Entries shown:
--

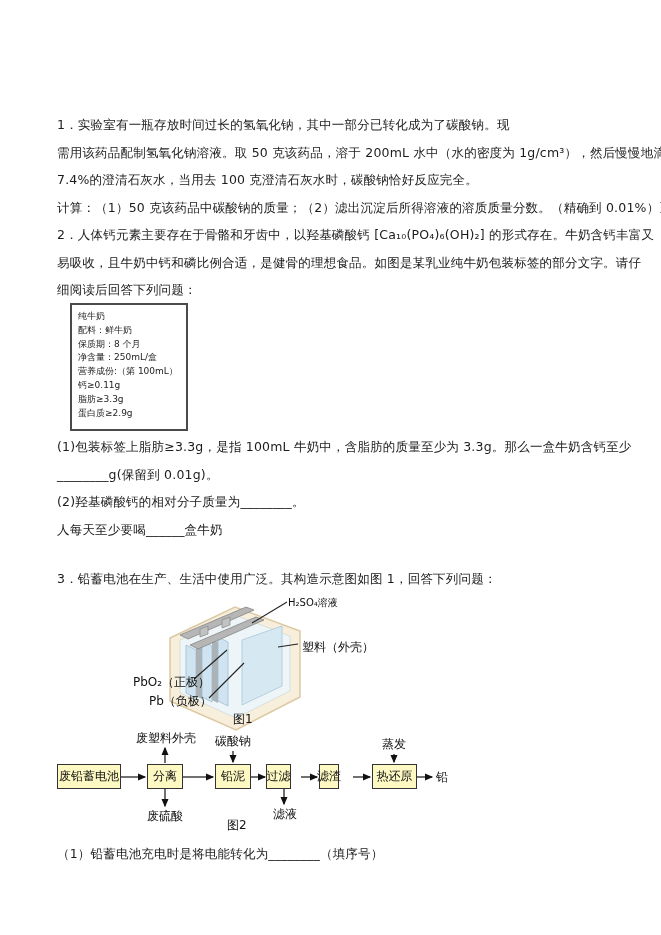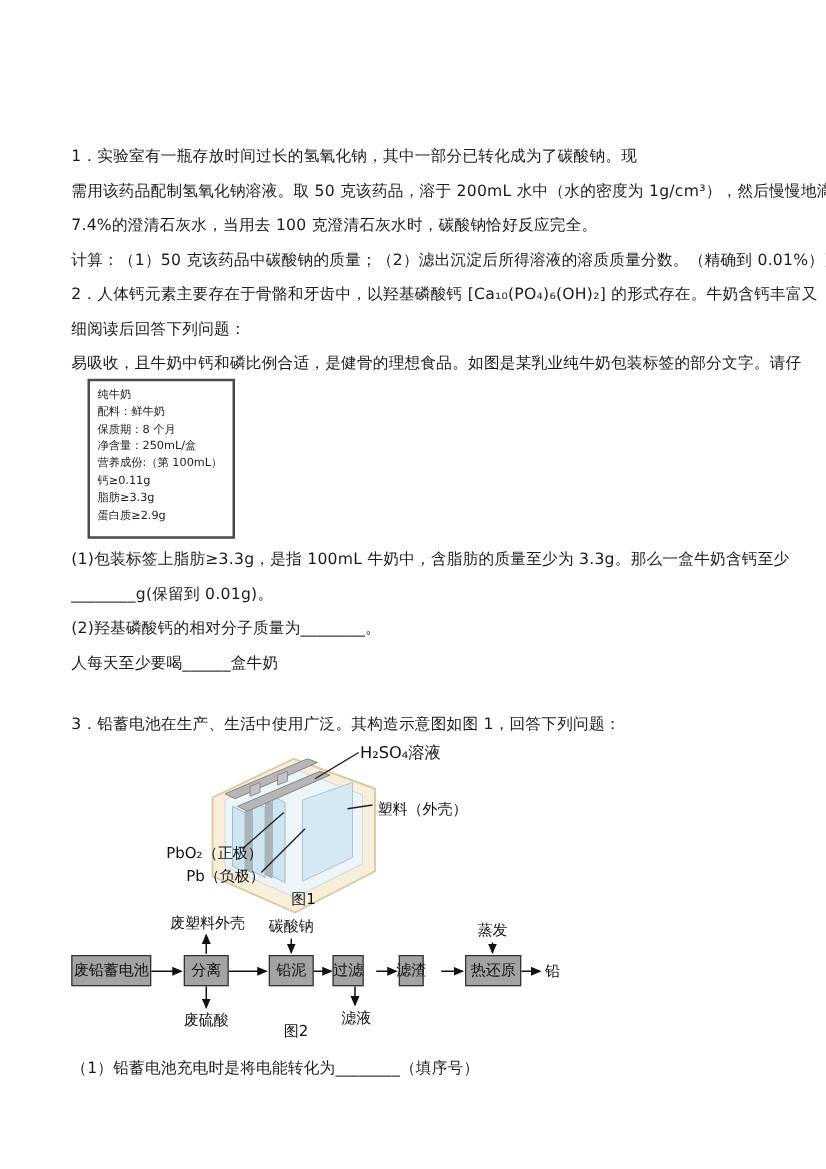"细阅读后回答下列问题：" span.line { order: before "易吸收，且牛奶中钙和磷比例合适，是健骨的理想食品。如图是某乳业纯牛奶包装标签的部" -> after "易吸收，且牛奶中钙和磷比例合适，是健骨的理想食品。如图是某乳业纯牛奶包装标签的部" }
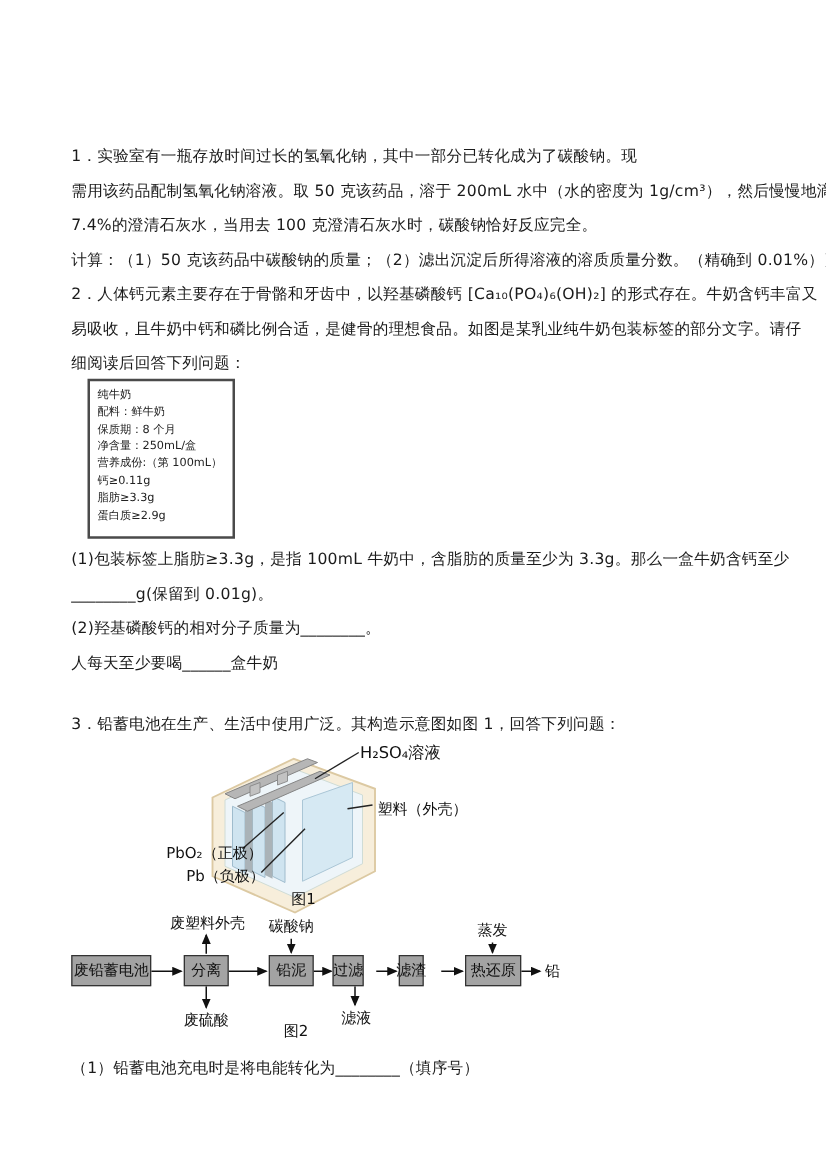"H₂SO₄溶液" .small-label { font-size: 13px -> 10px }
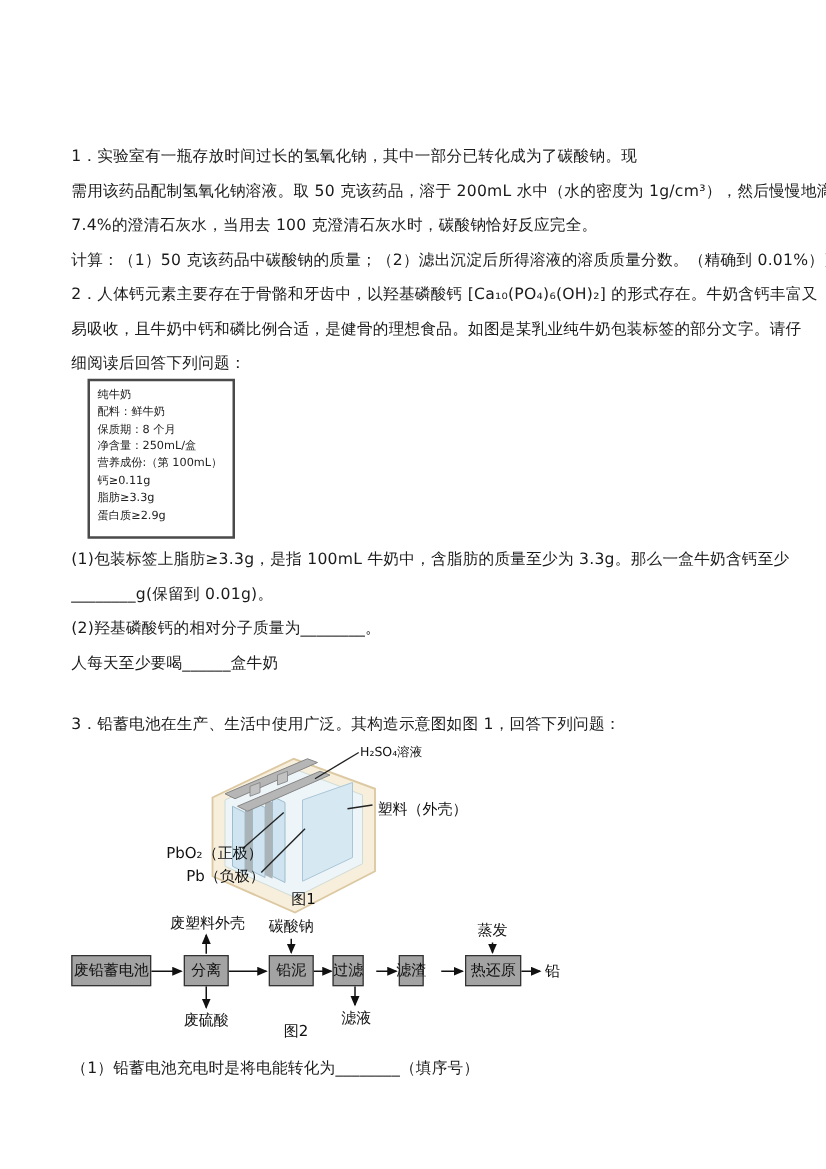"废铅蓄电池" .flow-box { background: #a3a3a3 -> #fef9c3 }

--

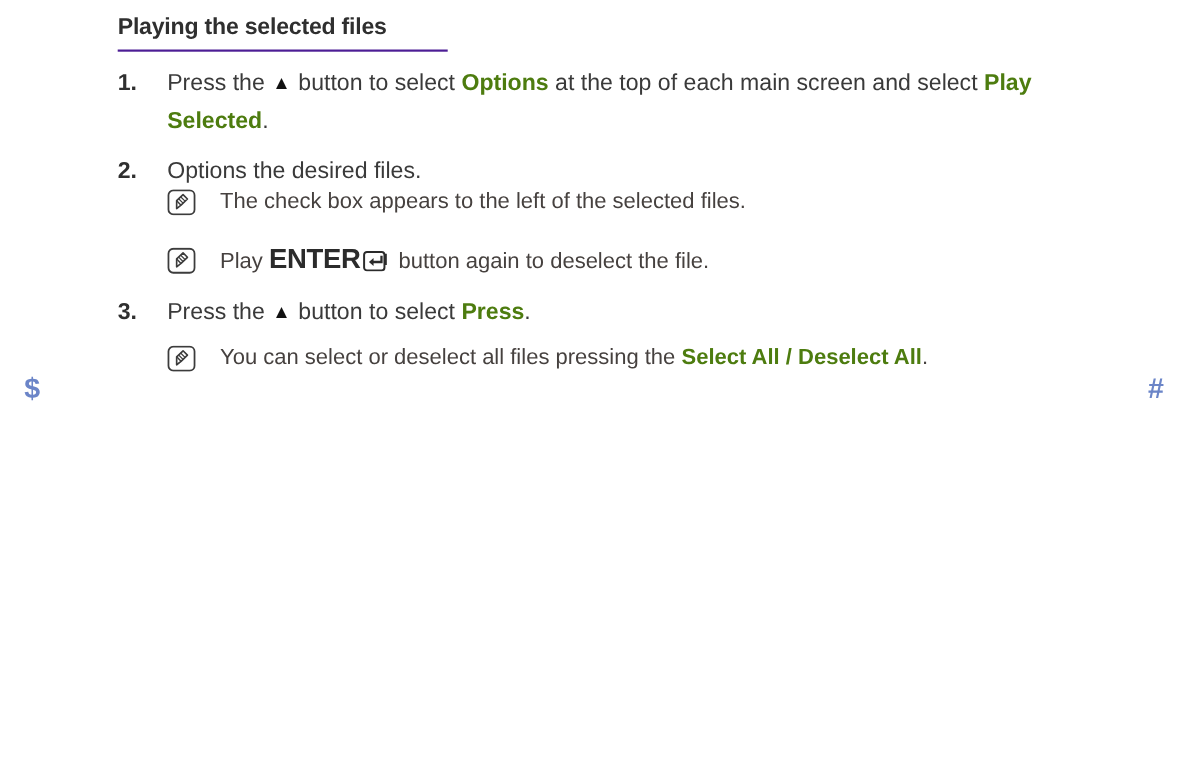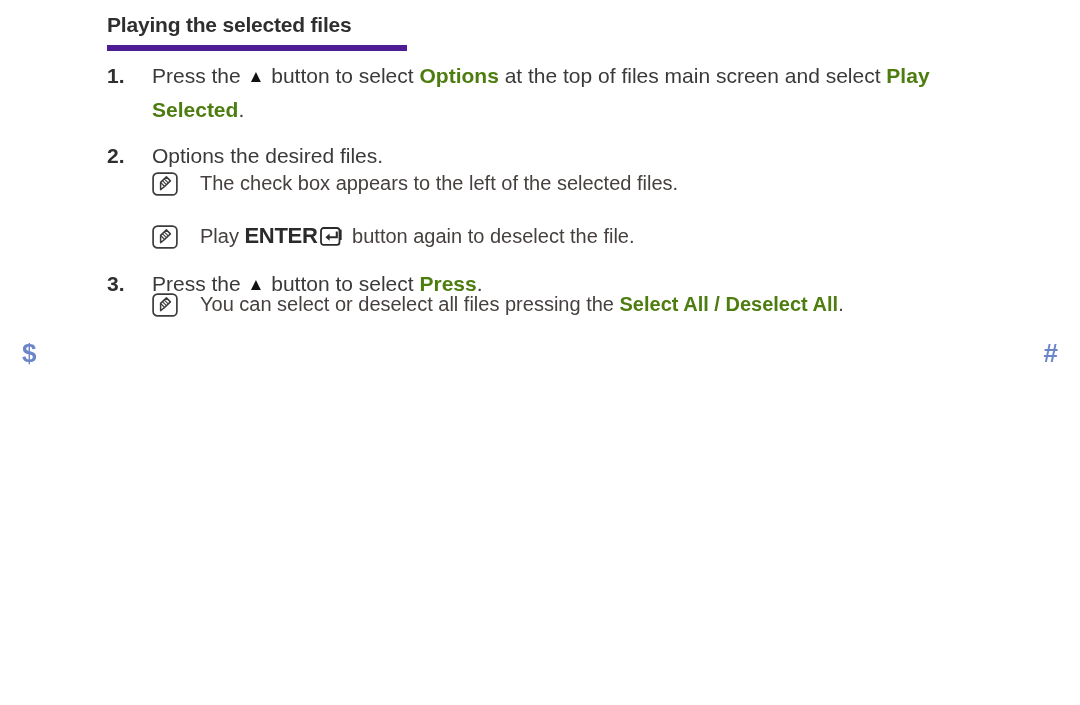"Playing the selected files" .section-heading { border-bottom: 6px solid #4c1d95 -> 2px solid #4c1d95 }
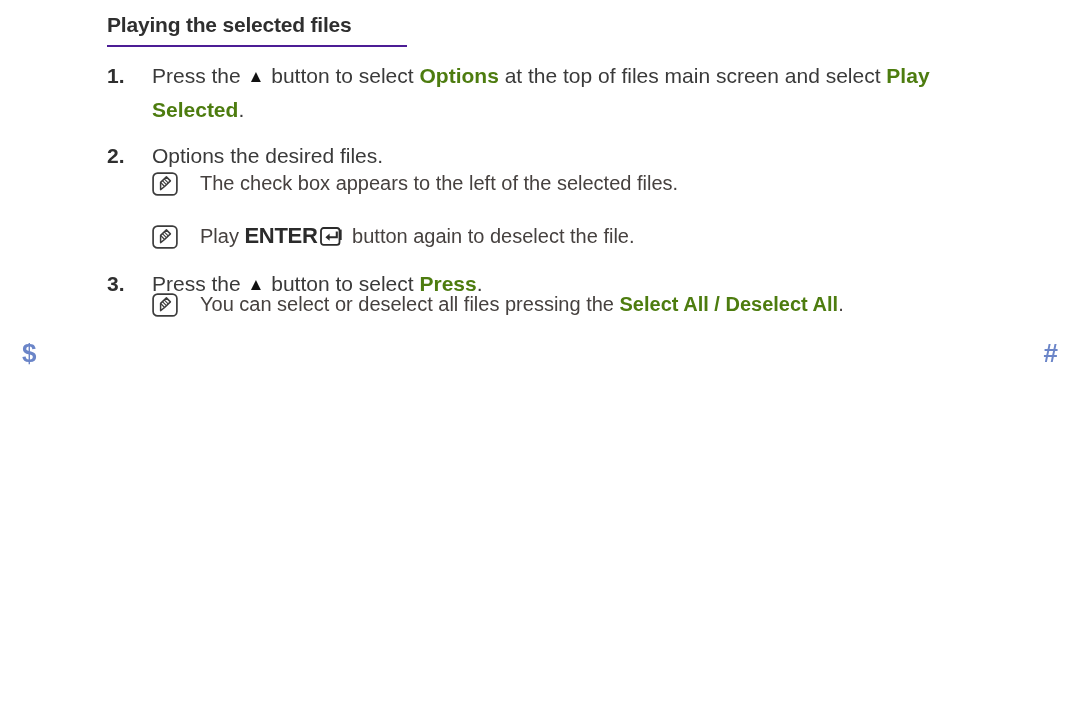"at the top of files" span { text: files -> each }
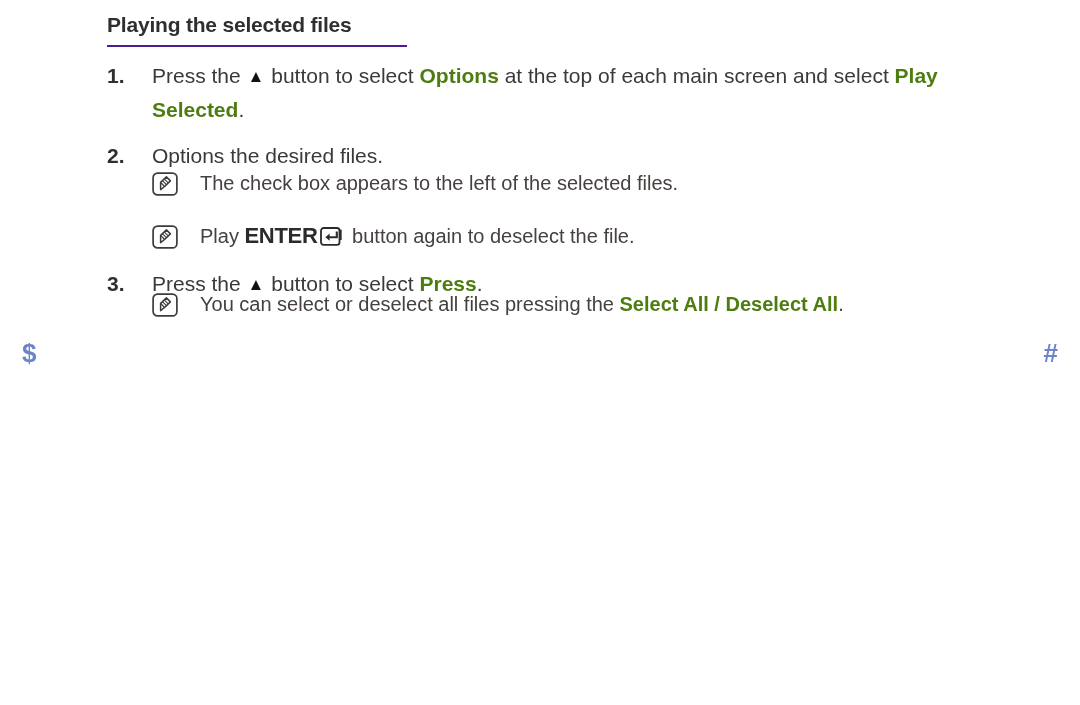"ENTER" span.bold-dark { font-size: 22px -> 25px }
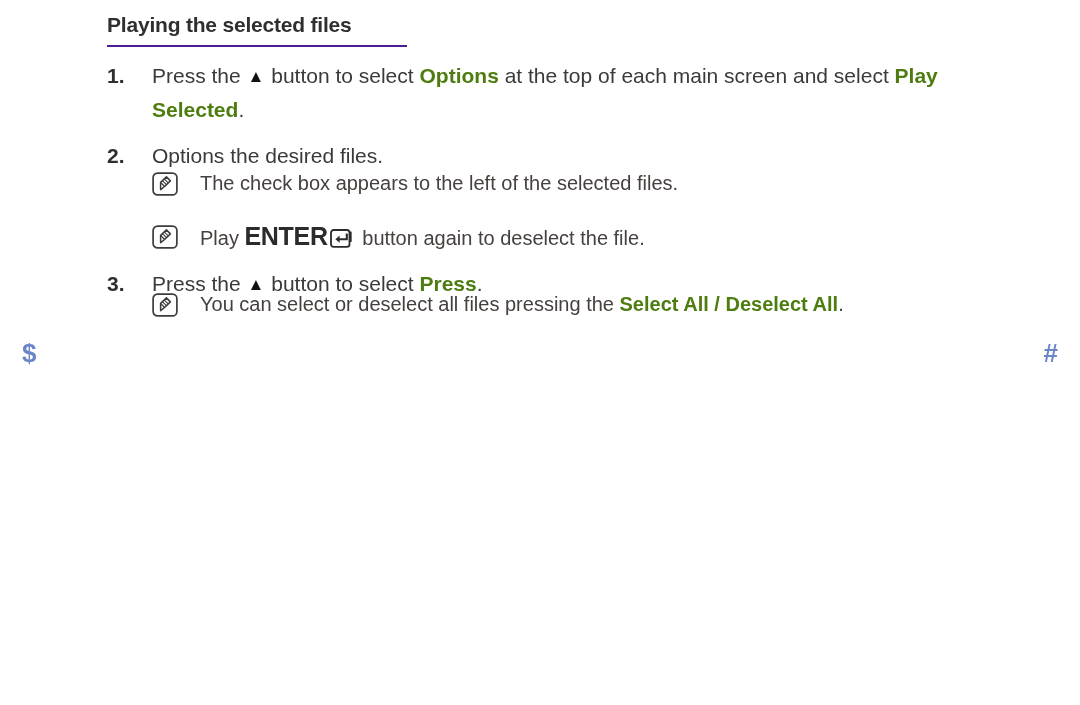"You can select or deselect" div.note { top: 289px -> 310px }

--

What to work on: Starting with the line that has "font-size: 13px ->" and going on through the line that has "background: #a3a3a3 ->", transcribe the records above exactly, but skip the pictures.

Response area:
"H₂SO₄溶液" .small-label { font-size: 13px -> 10px }
"废铅蓄电池" .flow-box { background: #a3a3a3 -> #fef9c3 }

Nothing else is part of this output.